投稿: Yoshi | 2015年12月13日 (日) 15時18分

20歳台に教会に行ってたころ、日曜礼拝で、この讃美歌を習ったような記憶があります。「グロリア…」以降の2行くりかえすところ、「嗚呼あゝ 神に み栄えあれ」と歌っていたように思い出します。ご存知の方がいらっしゃると思います。

投稿: 樹美 | 2015年12月13日 (日) 18時43分

カトリック系の大学に入学して、初めてのクリスマス。学内の質素な礼拝堂に響いたのが、この賛美歌でした。
大学の礼拝堂でのクリスマスミサは、その後徐々に参加者が増加。今では、礼拝堂入口前の大きな木にLEDの電飾が輝き、来場者の多さから、23日に礼拝堂横のホールでミサが開かれています。
昭和初期に建てられた古い礼拝堂。南仏で生まれたこの賛美歌が、床を壁を天井を、そして静かに祈る小さな私を、温もりと優しさで包み込んでくれた夜が、昨日のことのようです。

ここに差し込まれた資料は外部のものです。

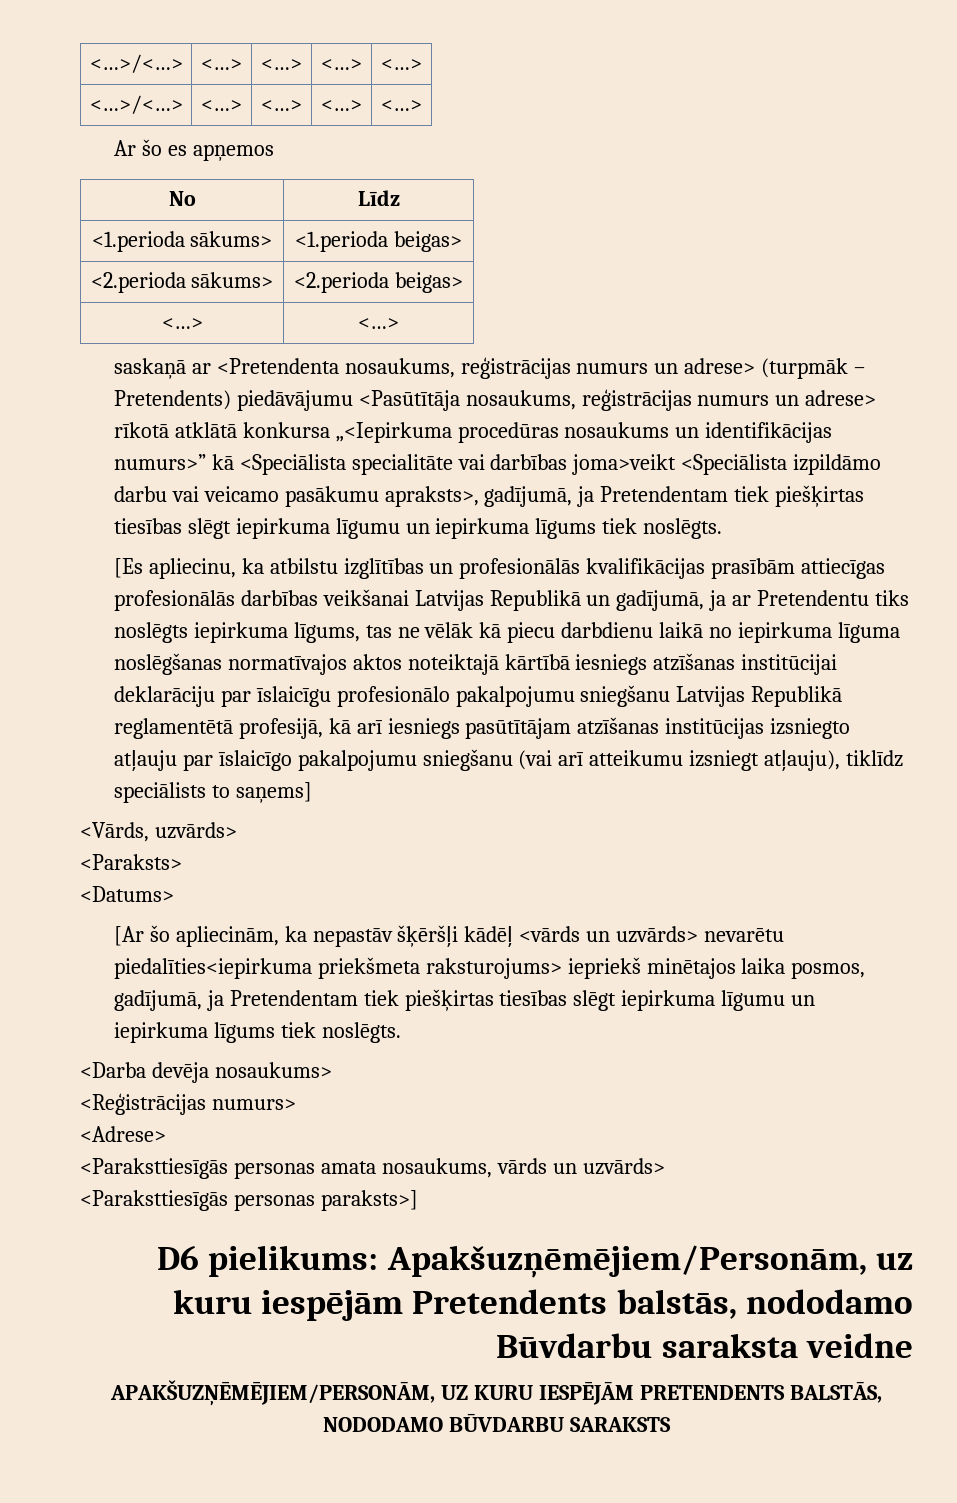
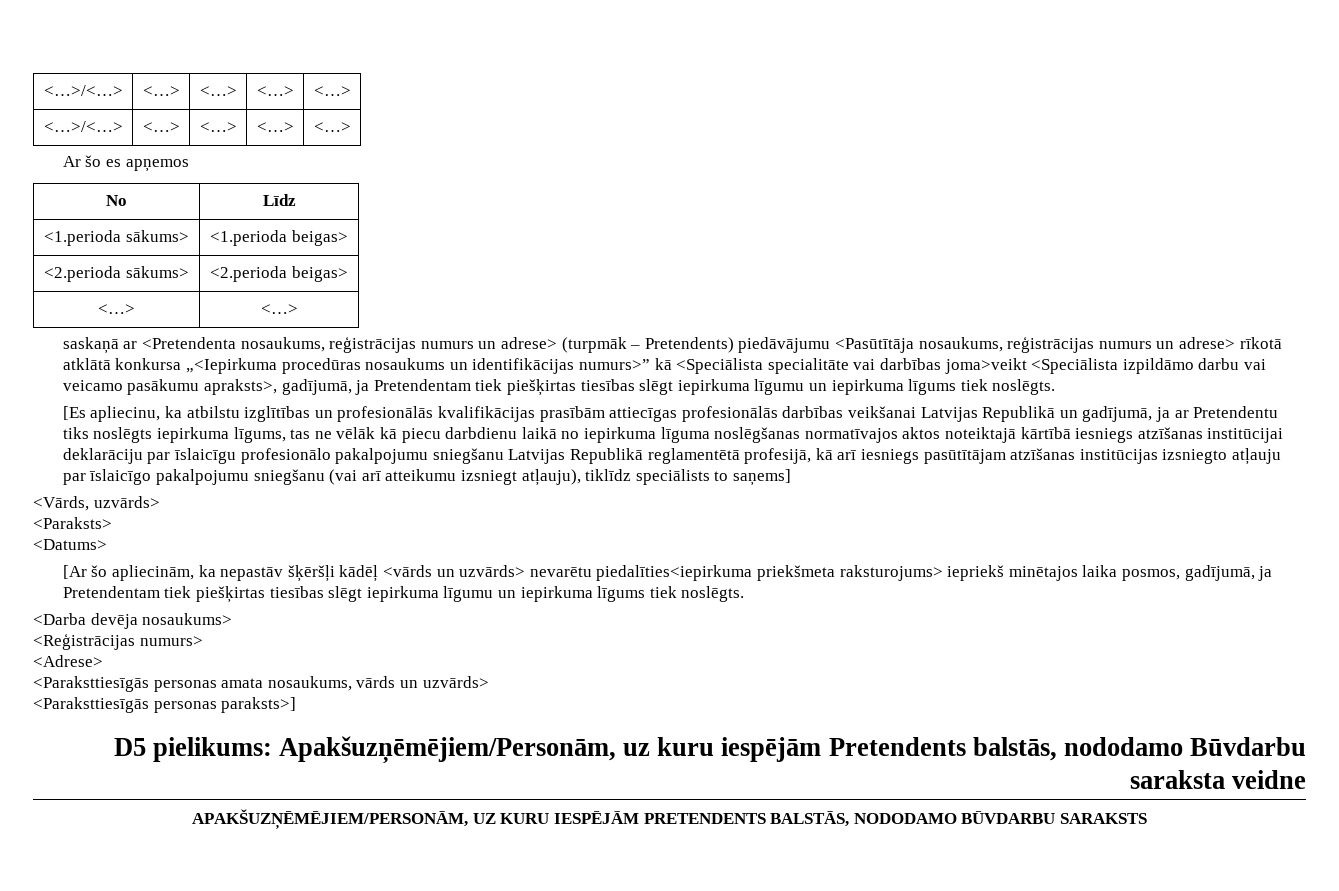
- D6 pielikums: Apakšuzņēmējiem/Personām, uz kuru iespējām Pretendents balstās, nododamo Būvdarbu saraksta veidne
+ D5 pielikums: Apakšuzņēmējiem/Personām, uz kuru iespējām Pretendents balstās, nododamo Būvdarbu saraksta veidne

投稿: ピーちゃん | 2015年12月13日 (日) 21時10分

私の祖母は若い頃神戸でキリスト教系の病院に勤めていました。田舎に戻ってからは仏教徒で、「お葬式はやっぱりお寺が良い・・・、だけど教会の讃美歌はよかった。」と言っていました。病院の看護婦さんたちと一緒に歌ったそうです。
祖母が田舎で讃美歌を歌ったのを聞いたことはありませんが、「好きな歌、歌って」と催促した時は、

 ♪宮さん宮さん、お馬の前にひらひらするのはなんじゃいな、とか
 ♪箱根の山は天下のケン
などを歌いました。下手でした。

クリスマスが近づくとディケンズのクリスマスキャロルを思いだします。大学を卒業した頃、英語の小説が読めるようになりたいと思い、買い求めました。120ページほどが英文で、その後50ページほど日本語の注釈が付いていました。辞書とその注釈に首ったけで一日1~2ぺージくらい読みました。読みながらよく泣きました。読み終えるのに一年くらいかかったと思います。いま思いだし、読み返しています。単語はもう忘れているのですが、ページの余白に所狭しと記入してあるメモのおかげで再び読むことが出来ました。でもなぜか泣けなかったですね。40年以上前初めて読んだ時はよく泣いたのですが・・・
英語が読めるようになりたいという望みは結局適えられませんでした。